### Entries provided

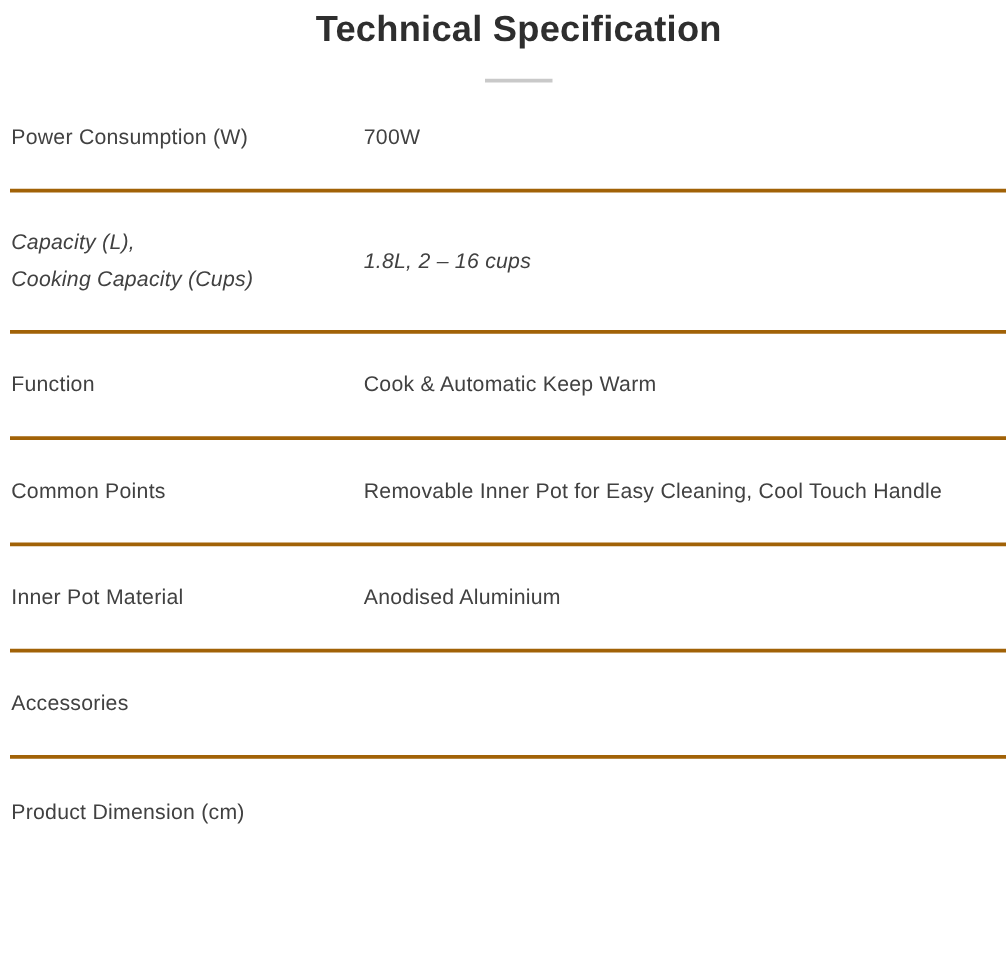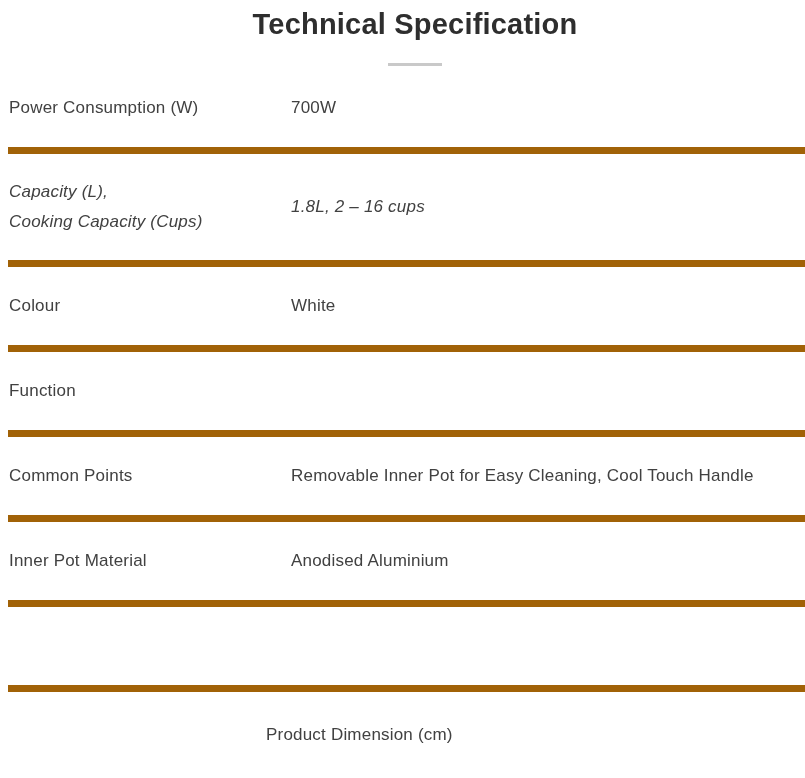"Power Consumption (W)" .row { border-bottom: 7px solid #a16207 -> 3px solid #a16207 }
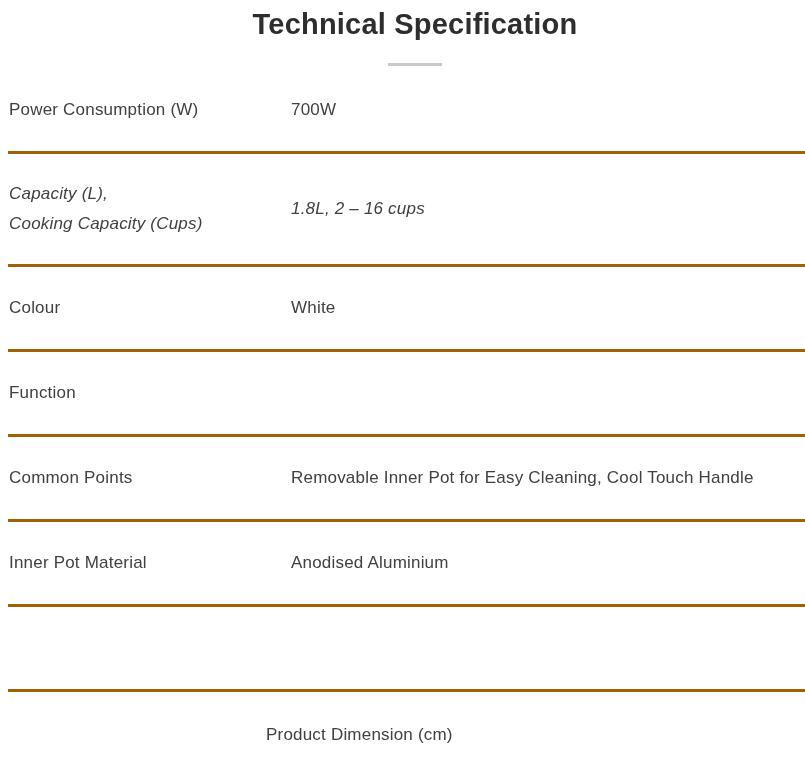"Colour" div.row { html: <div> <div>Colour</div> <div>White</div> </div> -> none }
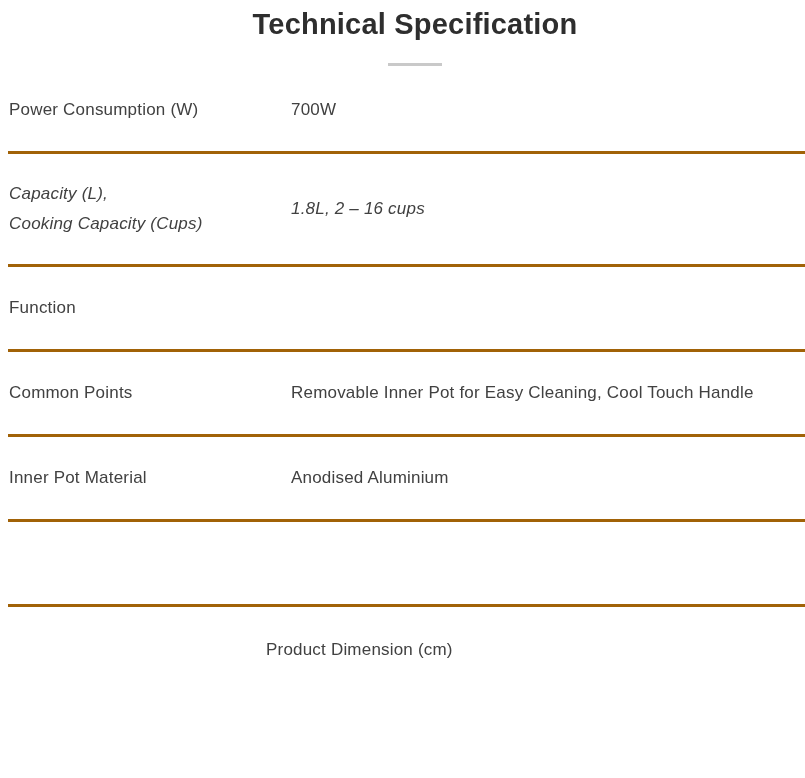"Cook & Automatic Keep Warm" div.spec-value { html: none -> <div>Cook &amp; Automatic Keep Warm</div> }
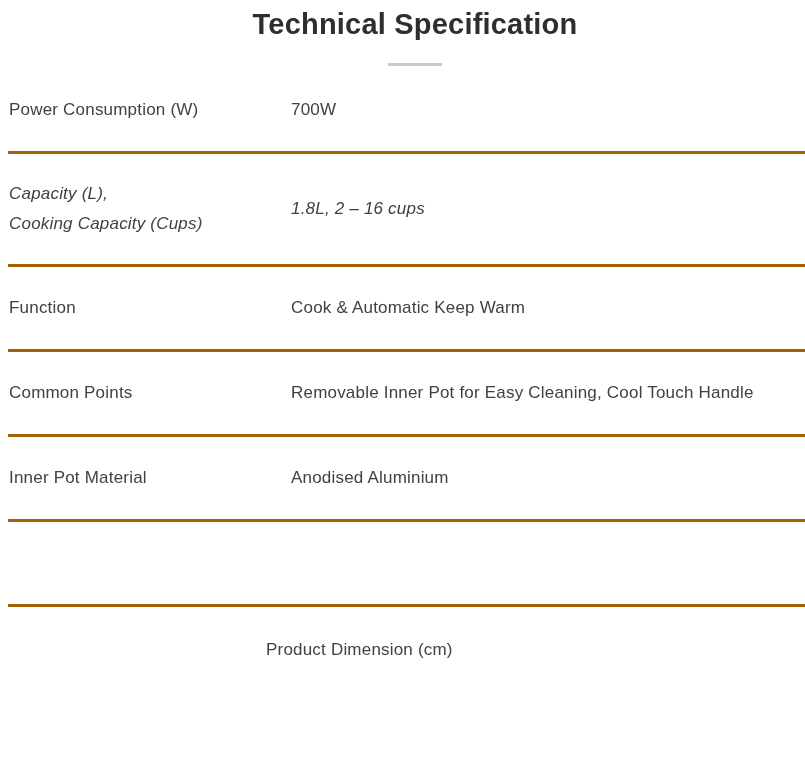"Accessories" div.spec-label { html: none -> <div>Accessories</div> }
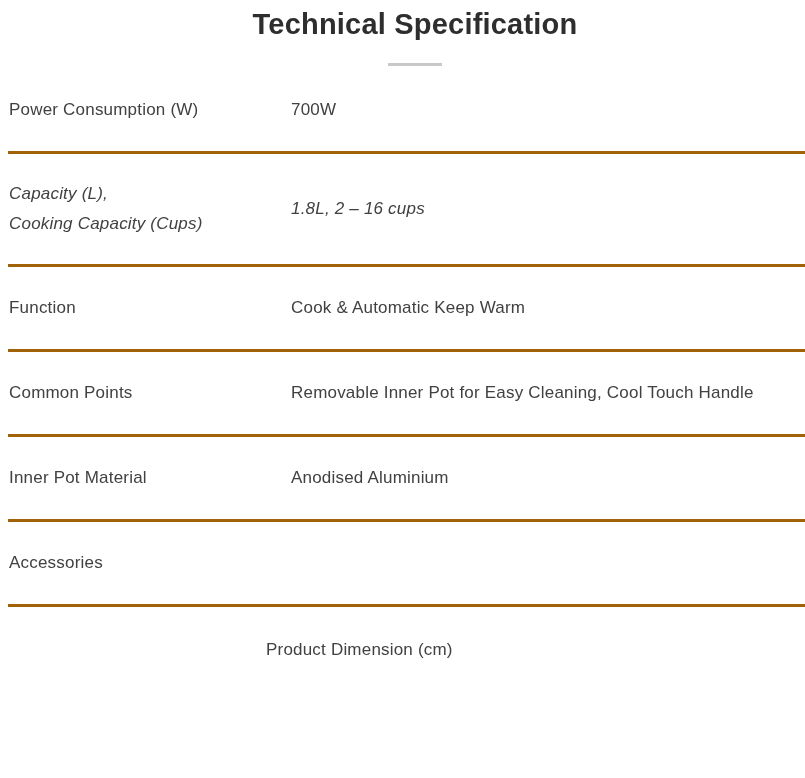"Product Dimension (cm)" .row:last-child { justify-content: center -> none }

### Task directions
Retype every record above word for word, leaving out any pictures.

### Solution for this exercise
"Power Consumption (W)" .row { border-bottom: 7px solid #a16207 -> 3px solid #a16207 }
"Colour" div.row { html: <div> <div>Colour</div> <div>White</div> </div> -> none }
"Cook & Automatic Keep Warm" div.spec-value { html: none -> <div>Cook &amp; Automatic Keep Warm</div> }
"Accessories" div.spec-label { html: none -> <div>Accessories</div> }
"Product Dimension (cm)" .row:last-child { justify-content: center -> none }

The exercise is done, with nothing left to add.